# TASK BRIEF
Please give back, exactly as written, the lines from the line with "text: Application ->" to the line with "font-style: italic ->" in the listing below, leaving out all pictures.

# INPUT MATERIAL
________________

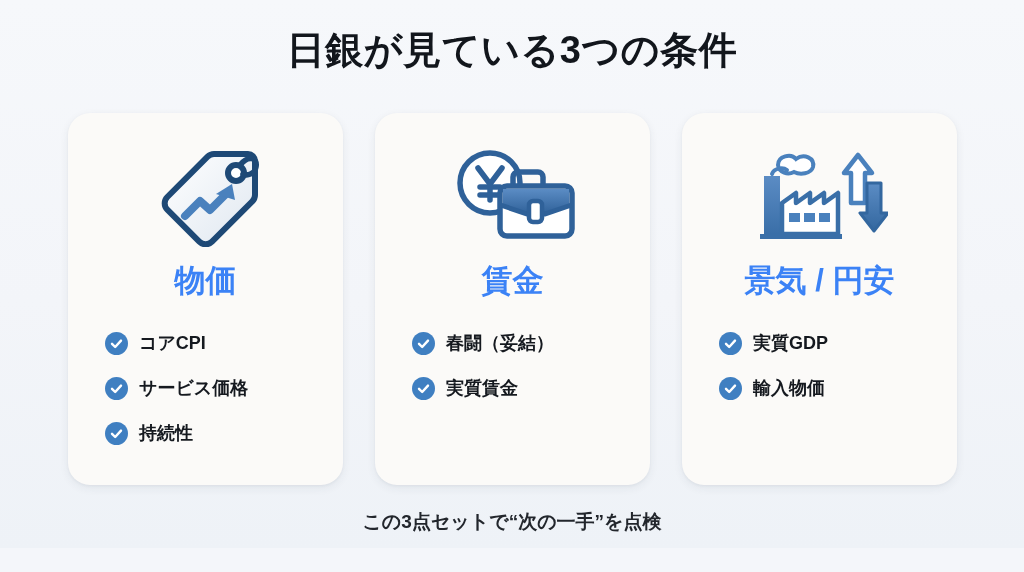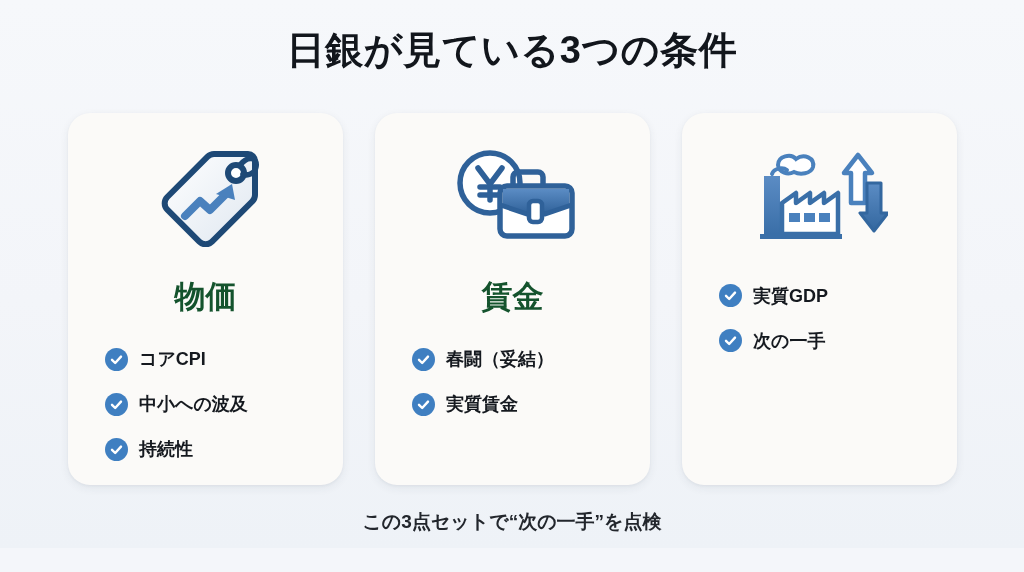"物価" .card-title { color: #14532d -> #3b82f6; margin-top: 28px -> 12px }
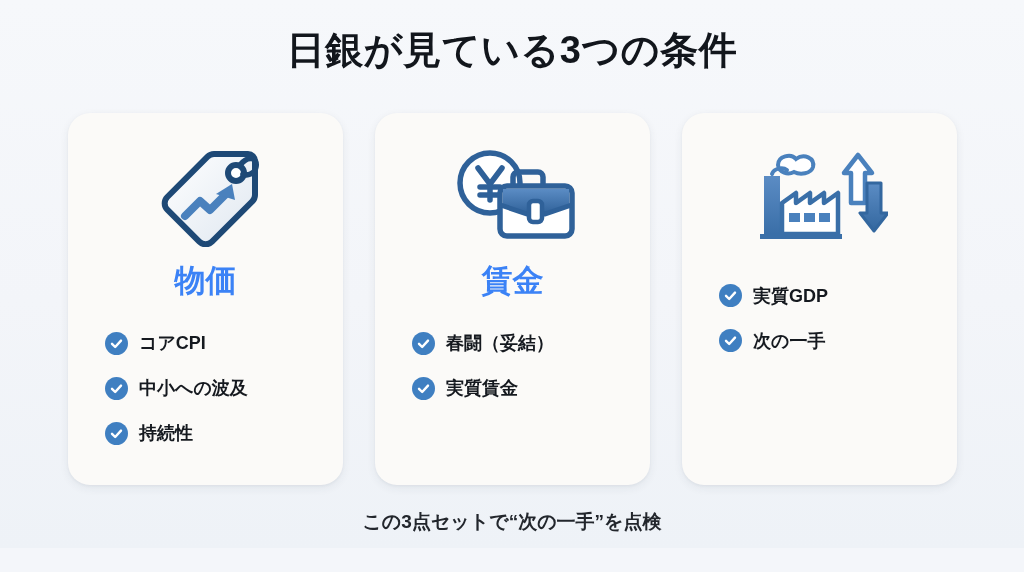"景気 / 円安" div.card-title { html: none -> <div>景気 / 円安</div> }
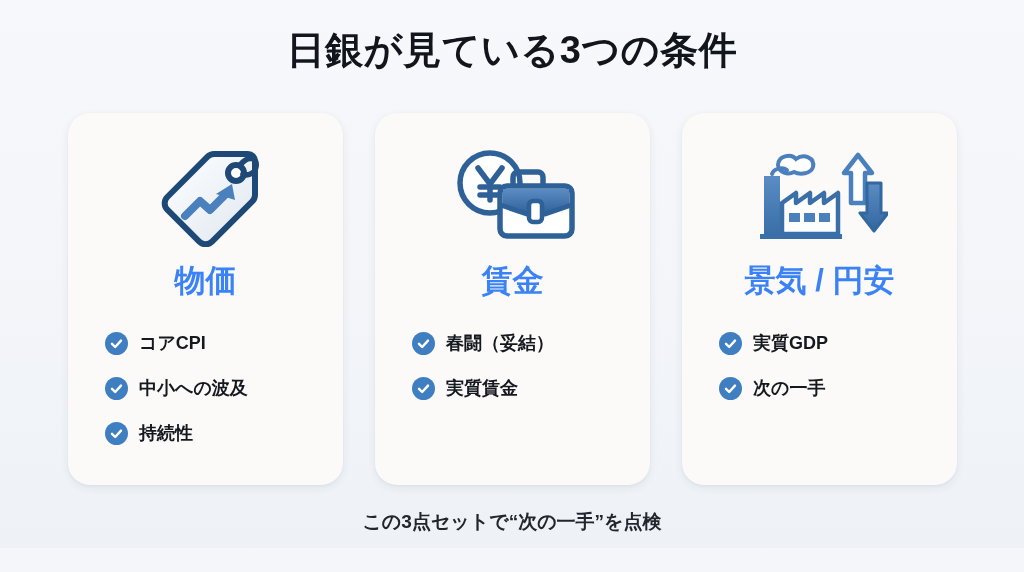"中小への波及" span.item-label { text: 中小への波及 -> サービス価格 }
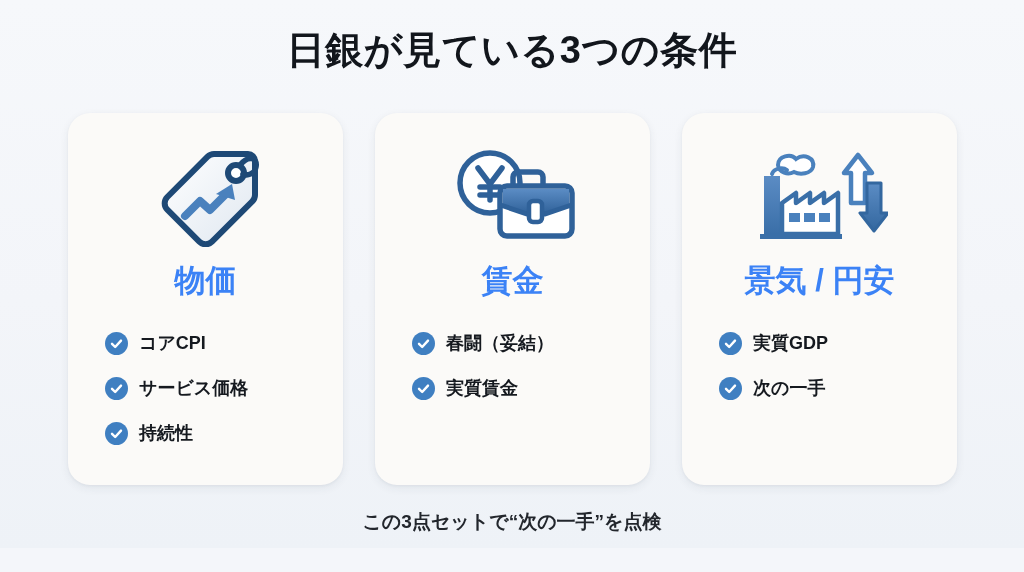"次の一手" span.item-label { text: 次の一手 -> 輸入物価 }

________________

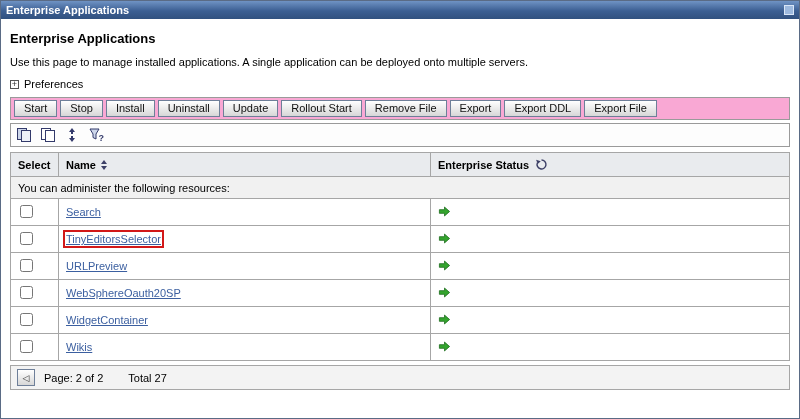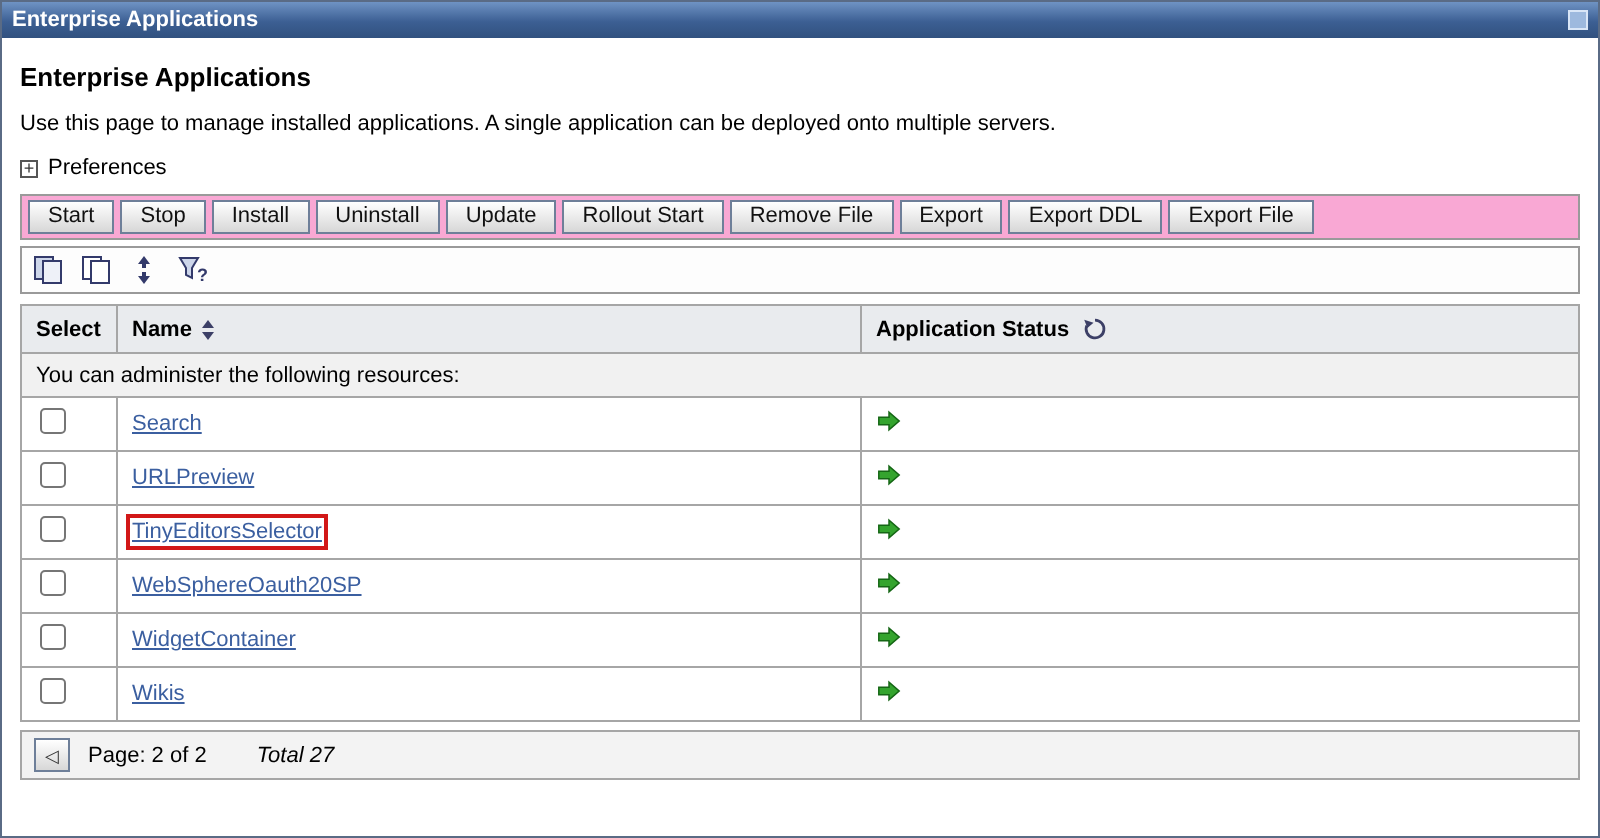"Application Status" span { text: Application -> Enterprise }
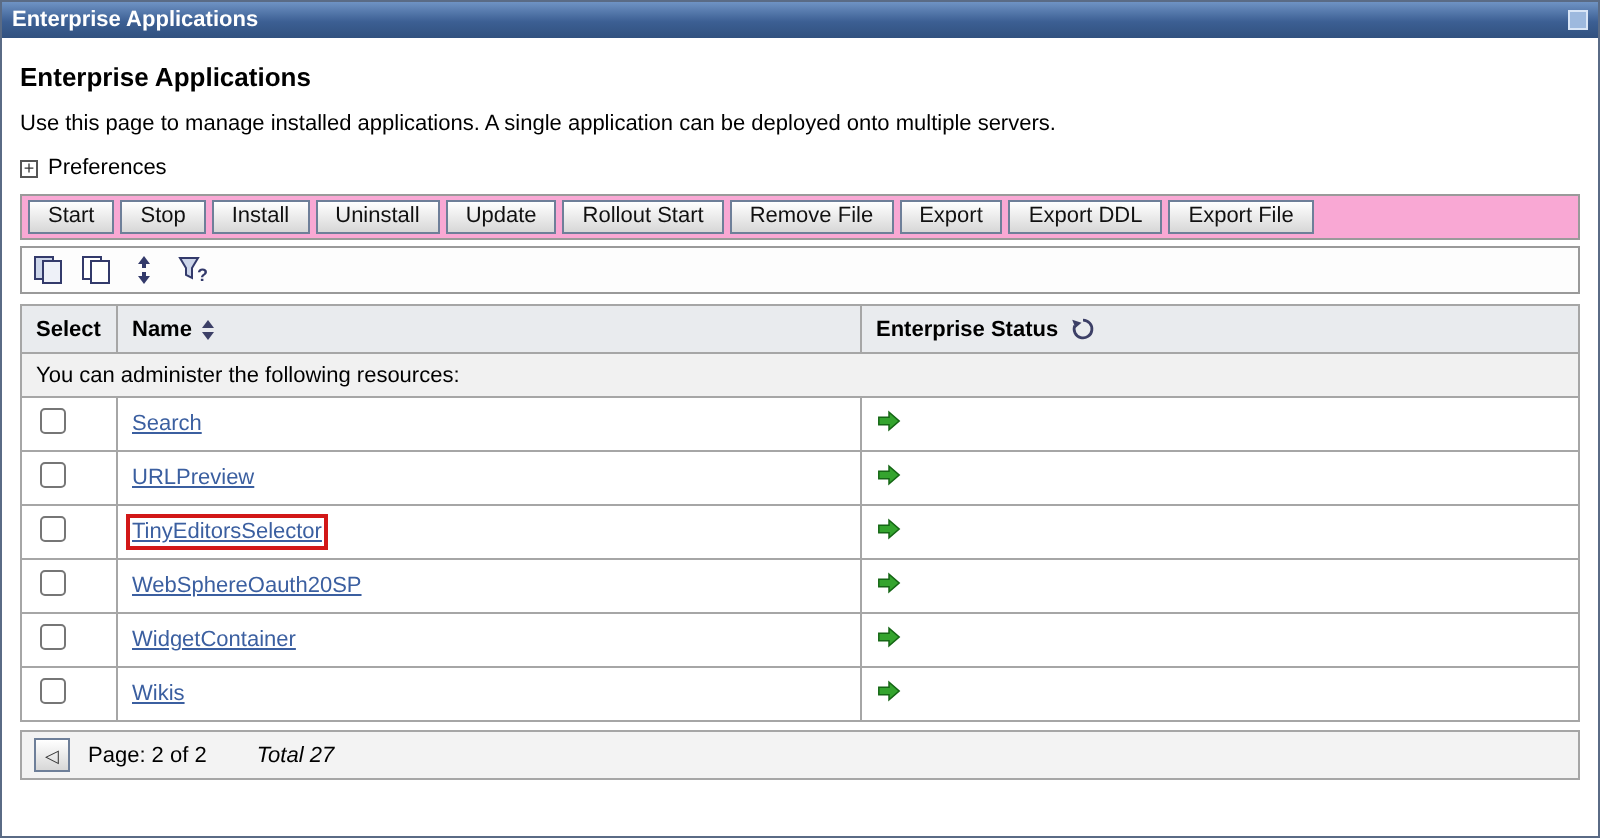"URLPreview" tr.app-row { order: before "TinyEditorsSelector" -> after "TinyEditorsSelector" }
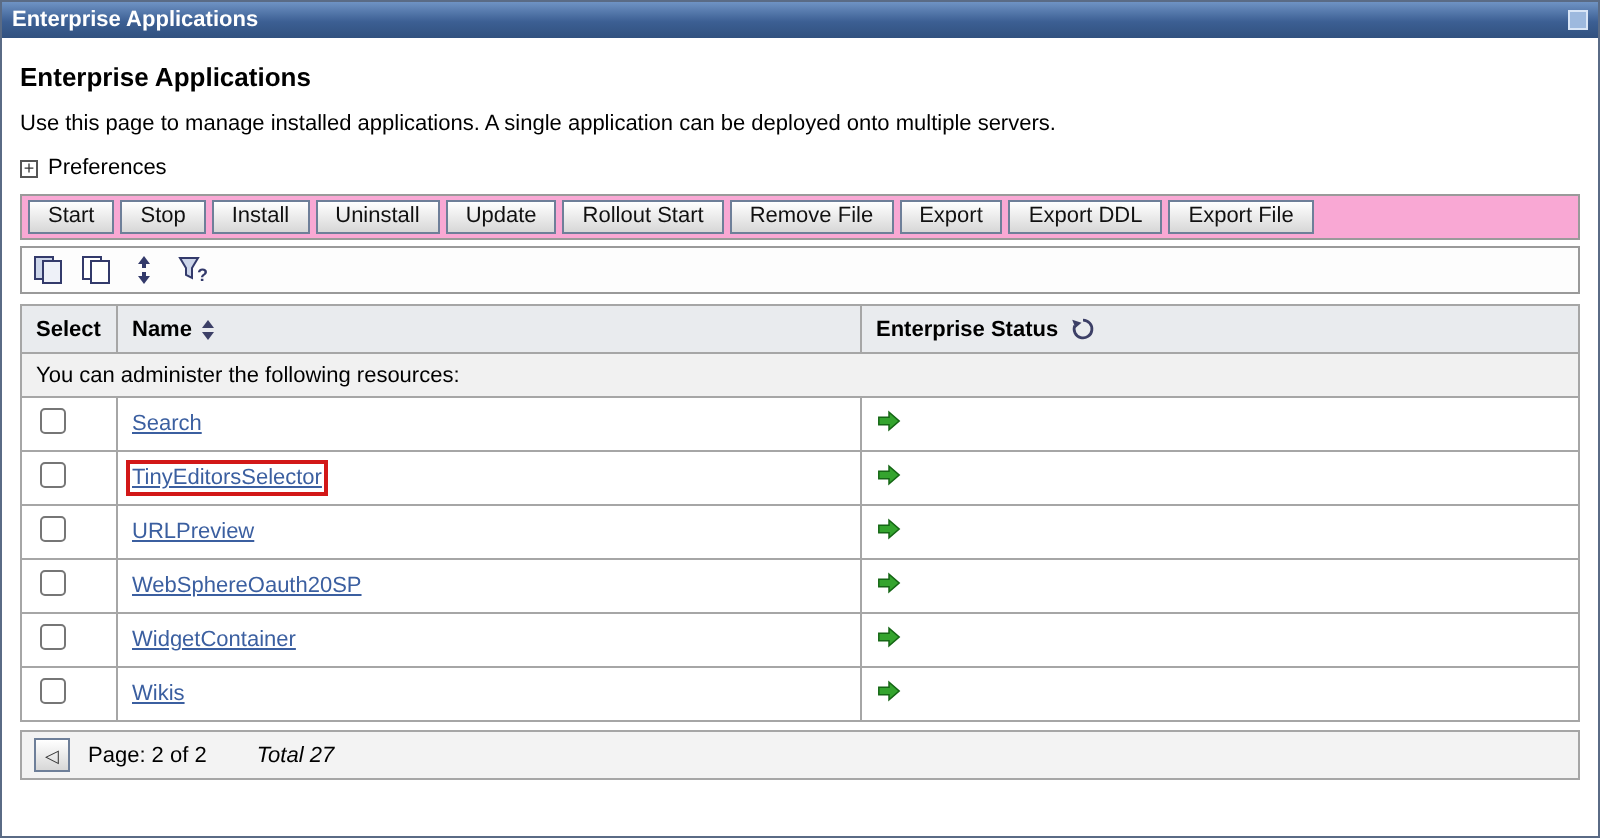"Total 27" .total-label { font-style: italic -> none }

________________

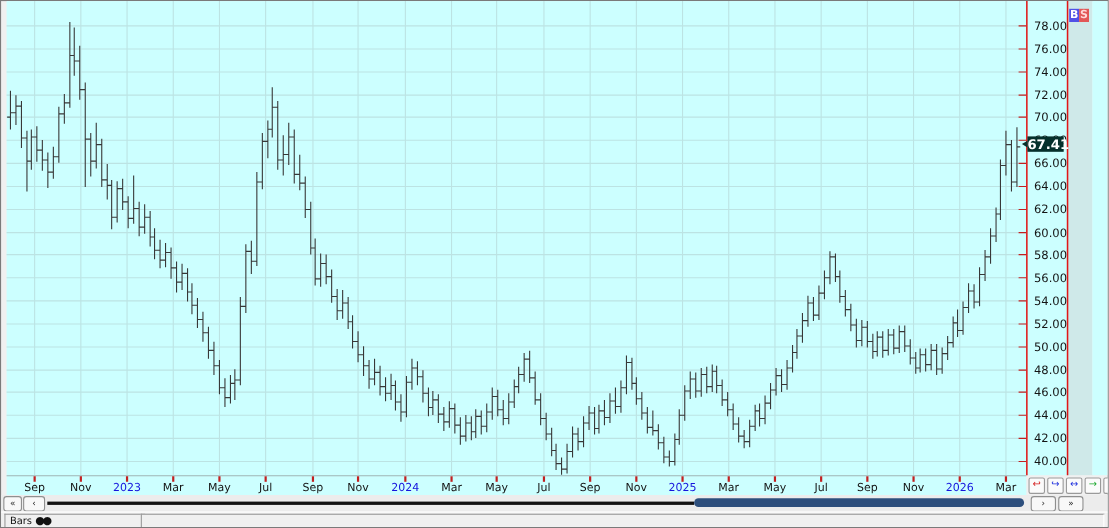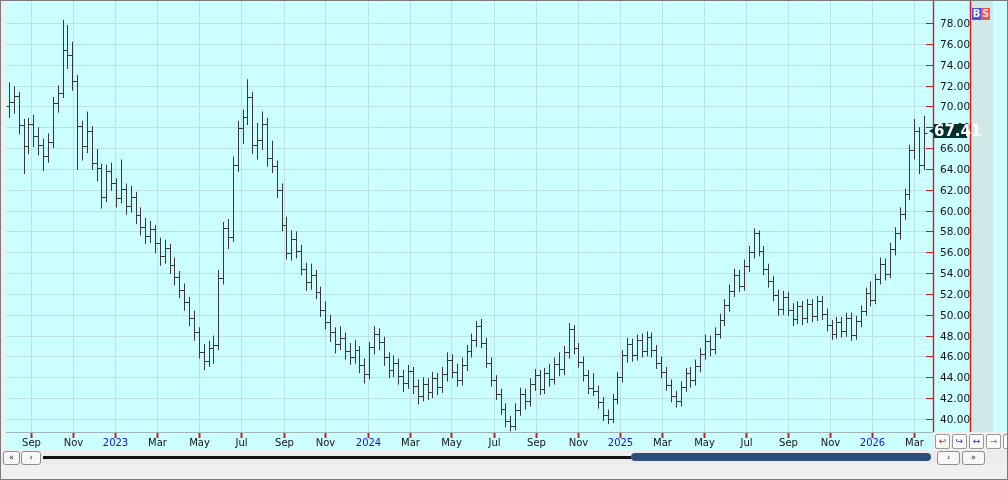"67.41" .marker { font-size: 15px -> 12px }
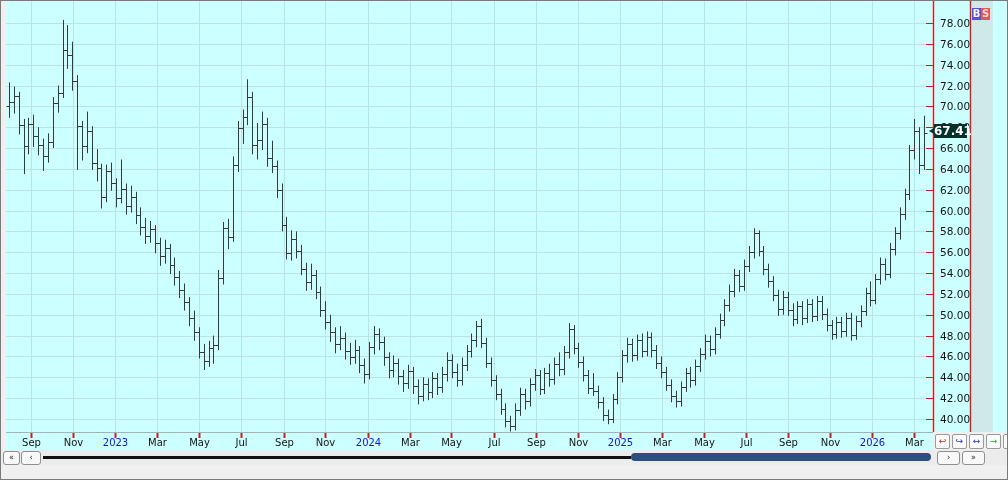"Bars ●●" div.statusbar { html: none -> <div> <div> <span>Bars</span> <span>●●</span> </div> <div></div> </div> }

________________

# YOUR SOLUTION
"Application Status" span { text: Application -> Enterprise }
"URLPreview" tr.app-row { order: before "TinyEditorsSelector" -> after "TinyEditorsSelector" }
"Total 27" .total-label { font-style: italic -> none }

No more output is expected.